Любопытный аспект заключался в том, что в отличие от людей, языковые модели зачастую не улучшали свои метакогнитивные оценки после выполнения задачи. То есть они не адаптировали уровень уверенности в зависимости от своего предыдущего результата. Это указывает на отсутствие у моделей доступа к тем ощущениям и внутренним состояниям, которые в психологии называют мнемоническими метакогнитивными сигналами. Люди, напротив, зачастую становятся более объективными в своих оценках после прохождения испытания, что связано с эффектом обучения и саморефлексии. В задачах, требующих знания фактов, точность метакогнитивных оценок моделей оказалась более разнородной.
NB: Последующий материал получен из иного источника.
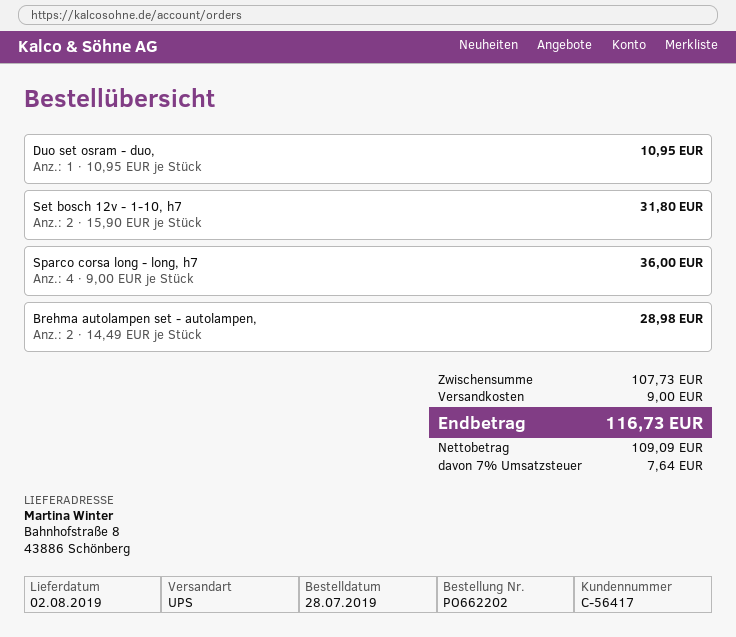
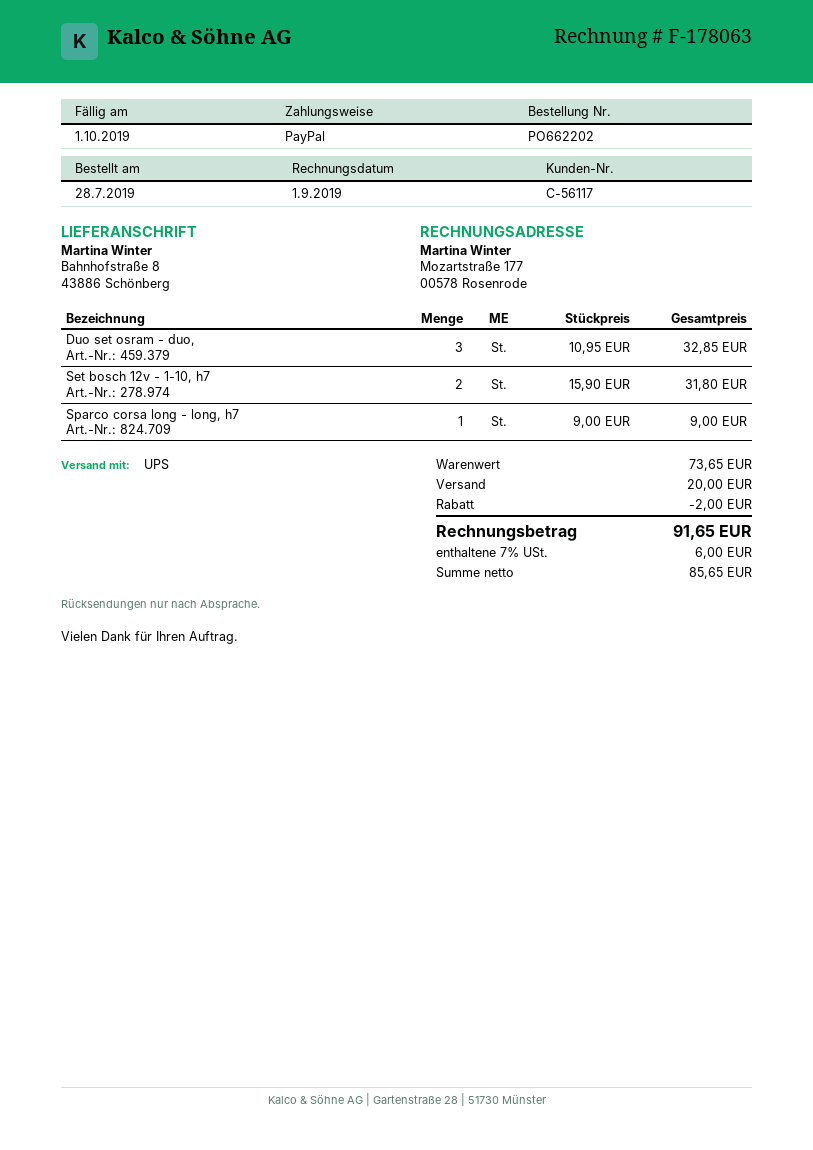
customer number: C-56417 -> C-56117
Duo set osram - duo,: 1 x 10.95 = 10.95 -> 3 x 10.95 = 32.85
Sparco corsa long - long, h7: 4 x 9.00 = 36.00 -> 1 x 9.00 = 9.00
Brehma autolampen set - autolampen,: 2 x 14.49 = 28.98 -> none
subtotal: 107.73 -> 73.65
discount: none -> 2.00
shipping: 9.00 -> 20.00
net: 109.09 -> 85.65
tax: 7% = 7.64 -> 7% = 6.00
total: 116.73 -> 91.65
Одни модели, например Claude Sonnet, показывали более консервативный стиль — склонность к недооценке собственных знаний и, соответственно, более точную калибровку. Другие LLM были избыточно уверенными, что может создавать ложное впечатление экспертности для пользователей. Также наблюдалось, что относительная точность — способность выделять более и менее точные ответы — в некоторых случаях была выше у моделей, чем у людей, возможно, из-за способности усваивать большой объём статистической информации во время обучения. Анализ когнитивной и метакогнитивной схожести на уровне отдельных заданий выявил интересные закономерности. В некоторых доменах, особенно связанных с интеграцией знаний и визуальным восприятием, модели и люди часто сталкивались с одними и теми же сложностями, демонстрируя взаимно коррелирующие профили уверенности и ошибок.
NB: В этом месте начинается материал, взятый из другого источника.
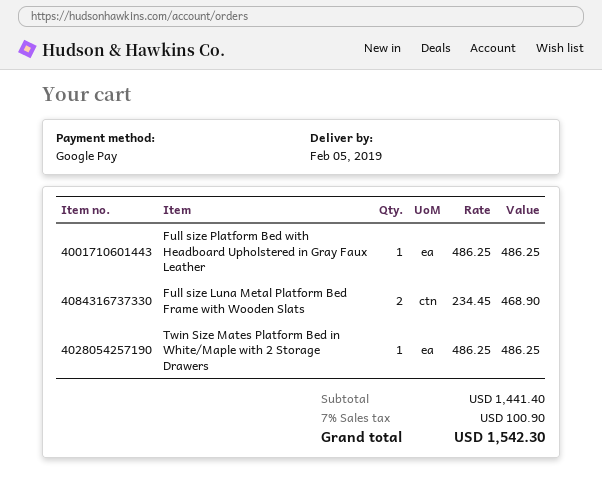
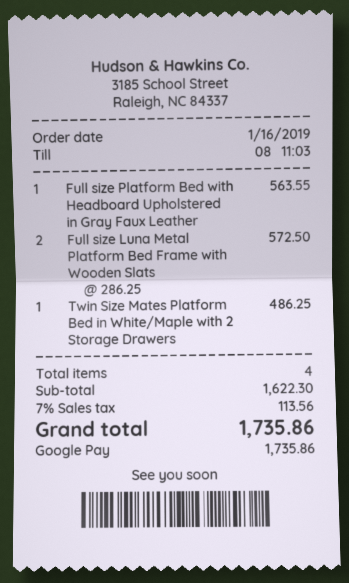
Full size Platform Bed with Headboard Upholstered in Gray Faux Leather: 1 x 486.25 = 486.25 -> 1 x 563.55 = 563.55
Full size Luna Metal Platform Bed Frame with Wooden Slats: 2 x 234.45 = 468.90 -> 2 x 286.25 = 572.50
subtotal: 1441.40 -> 1622.30
tax: 7% = 100.90 -> 7% = 113.56
total: 1542.30 -> 1735.86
В других задачах, особенно связанных с конкретными фактами, сходство существенно снижалось — модели и люди находили разные вопросы сложными и демонстрировали разные паттерны уверенности. Важным выводом стало то, что идентичные уровни метакогнитивной точности не обязательно подразумевают идентичные процессы. Люди используют сочетание внутреннего переживания, контекста выполнения задачи и предшествующего опыта, в то время как LLM опираются преимущественно на статистические закономерности, извлечённые из обширных тренировочных данных. Поэтому метакогнитивные оценки ИИ могут отражать скорее прогнозы на основе вероятностей, а не истинное самосознание или интроспекцию. Несмотря на ряд ограничений и специфичностей исследования, результаты позволяют сделать важные практические выводы.
Во-первых, пользователям LLM следует учитывать тенденцию моделей к избыточной уверенности и относиться к их ответам с критическим мышлением. Во-вторых, разработчикам стоит учитывать ограниченность возможностей моделей по адаптации уверенности на основе опыта, что может стать целью улучшений в будущих версиях. В-третьих, результаты подчеркивают необходимость дальнейших исследований в области метакогнитивных функций ИИ, включая влияние параметров настройки, таких как температура сэмплирования, и эффектов «персонализаций» на точность оценки уверенности. В целом, исследование подтверждает, что современные большие языковые модели — это мощные и развивающиеся инструменты, демонстрирующие впечатляющие когнитивные возможности. Однако понимание и развитие их метакогнитивных аспектов критично для обеспечения надежности, безопасности и эффективности применения ИИ в различных сферах жизни.
Продолжение исследований в этом направлении поможет создать более прозрачные и ответственные системы, способные лучше коммуницировать уровень своей уверенности и, соответственно, повысить уровень доверия между человеком и машиной.